When there are several codes for one date of service and the payments don’t match the estimates, I recommend using your calculator and a pen to track each code and write the adjustment on the EOB itself. You need the calculator to compare what was entered in the patient’s account vs. what the allowed amount shows on the EOB – and then write the difference beside that code. Using our examples above, if we ‘overcharged’ the patient $10 – because we thought the allowable was $55, when in fact it was $45 – then I would write “-$10” beside that code. If on the exam, the ‘undercharged’ the patient $1 – because we thought the allowable was $24, when in fact it was $25 – then I would write “+$1” beside that code.

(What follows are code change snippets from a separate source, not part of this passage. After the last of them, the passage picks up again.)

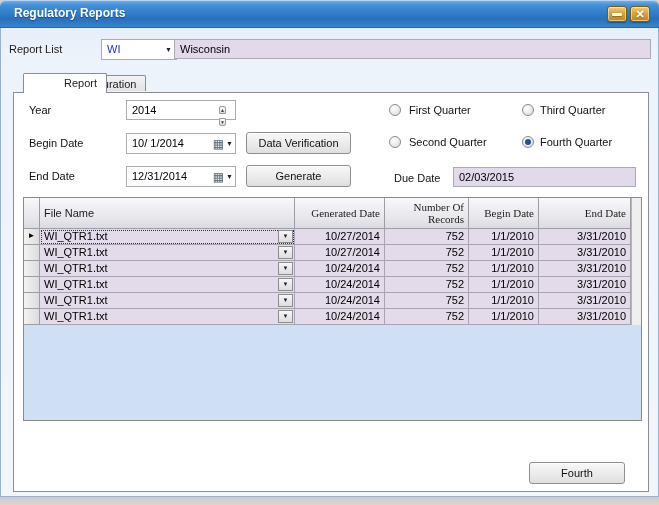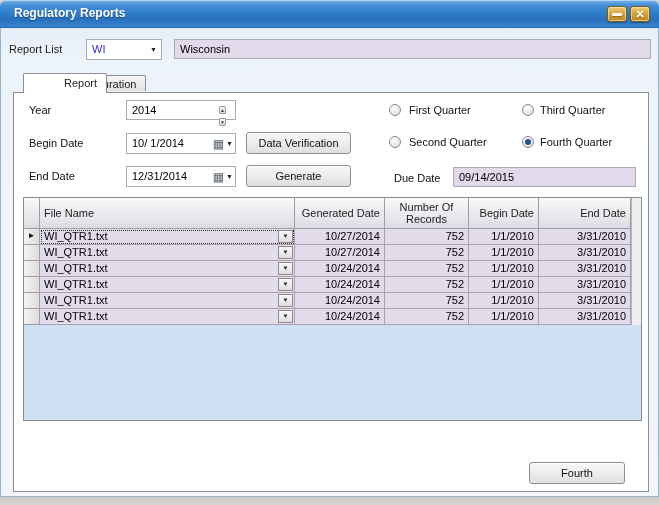--- a/index.html
+++ b/index.html
@@ -45,21 +45,21 @@
   .close-x {
     display:block; color:#fff; font-size:11px; font-weight:bold; line-height:14px;
     text-shadow:0 1px 1px rgba(90,60,0,.5);
   }
   
   .lbl { position:absolute; color:#1a1a1a; }
   .lbl-report-list { left:8px; top:43px; }
   .combo {
     position:absolute; background:#fff; border:1px solid #A9ACB2;
   }
-  .combo-report { left:85px; top:39px; width:76px; height:21px; }
+  .combo-report { left:100px; top:39px; width:76px; height:21px; }
   .combo-report .combo-text {
     position:absolute; left:5px; top:3px; color:#2B2BD5;
   }
   .combo-arrow {
     position:absolute; right:4px; top:6px; font-size:7px; color:#222; line-height:8px;
   }
   .field {
     position:absolute; border:1px solid #A9ACB2; background:#E2D9EA;
     padding:3px 0 0 5px; color:#000;
   }
@@ -135,21 +135,21 @@
   .grid {
     position:absolute; left:10px; top:124px; width:619px; height:224px;
     border:1px solid #8B8B8B; background:#CFE0F4; overflow:hidden;
   }
   .grid-head { display:flex; height:31px; }
   .hcell {
     background:linear-gradient(#F8F8FA, #E6E6EB 70%, #DADAE0);
     border-right:1px solid #9D9DA6; border-bottom:1px solid #9D9DA6;
     color:#1c1c1c; display:flex; align-items:center; padding:1px 4px;
   }
-  .hcell.right { justify-content:flex-end; text-align:center; }
+  .hcell.right { justify-content:flex-end; text-align:right;font-family:Liberation Serif, serif; }
   .c0 { width:16px; } .c1 { width:255px; } .c2 { width:90px; }
   .c3 { width:84px; } .c4 { width:70px; } .c5 { width:92px; }
   .grid-row { display:flex; height:16px; }
   .rowhead {
     width:16px; background:linear-gradient(to right, #F3F3F3, #DCDCDC);
     border-right:1px solid #9D9DA6; border-bottom:1px solid #9D9DA6;
     text-align:center; font-size:8px; line-height:14px; color:#000;
   }
   .dcell {
     background:#E3DAEA; border-right:1px solid #A7A3B2; border-bottom:1px solid #A7A3B2;
@@ -235,21 +235,21 @@
     <span class="radio q1"></span>
     <span class="q1l">Second Quarter</span>
     <span class="radio q2"></span>
     <span class="q2l">Third Quarter</span>
     <span class="radio q3">
         <span class="dot on"></span>
       </span>
     <span class="q3l">Fourth Quarter</span>
 
     <span class="lbl-due">Due Date</span>
-    <div class="field due-field">09/14/2015</div>
+    <div class="field due-field">02/03/2015</div>
 
     <div class="grid">
       <div class="grid-head">
         <div class="hcell c0"></div>
         <div class="hcell c1">File Name</div>
         <div class="hcell c2 right">Generated Date</div>
         <div class="hcell c3 right">Number Of Records</div>
         <div class="hcell c4 right">Begin Date</div>
         <div class="hcell c5 right">End Date</div>
       </div>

Then, I add these 2 adjustments together: -$10 + $1 = $9. I would enter a $9 credit adjustment for this patient.

To get signed off on this section, you must enter EOBs for 3 weeks with no errors. When you finish entering your EOBs for the day, place them on your office manager’s desk and she will check your work. Create a signature page with the dates you work for the next three weeks and hand that signature page in to your office manager paper clipped to the top of the EOBs each day.

Congratulations!

Entering insurance payments and creating accurate adjustments is a significant skill in a dental practice. You now have the ability to manage patient accounts, follow up on dental insurance and improve the cash flow of your practice.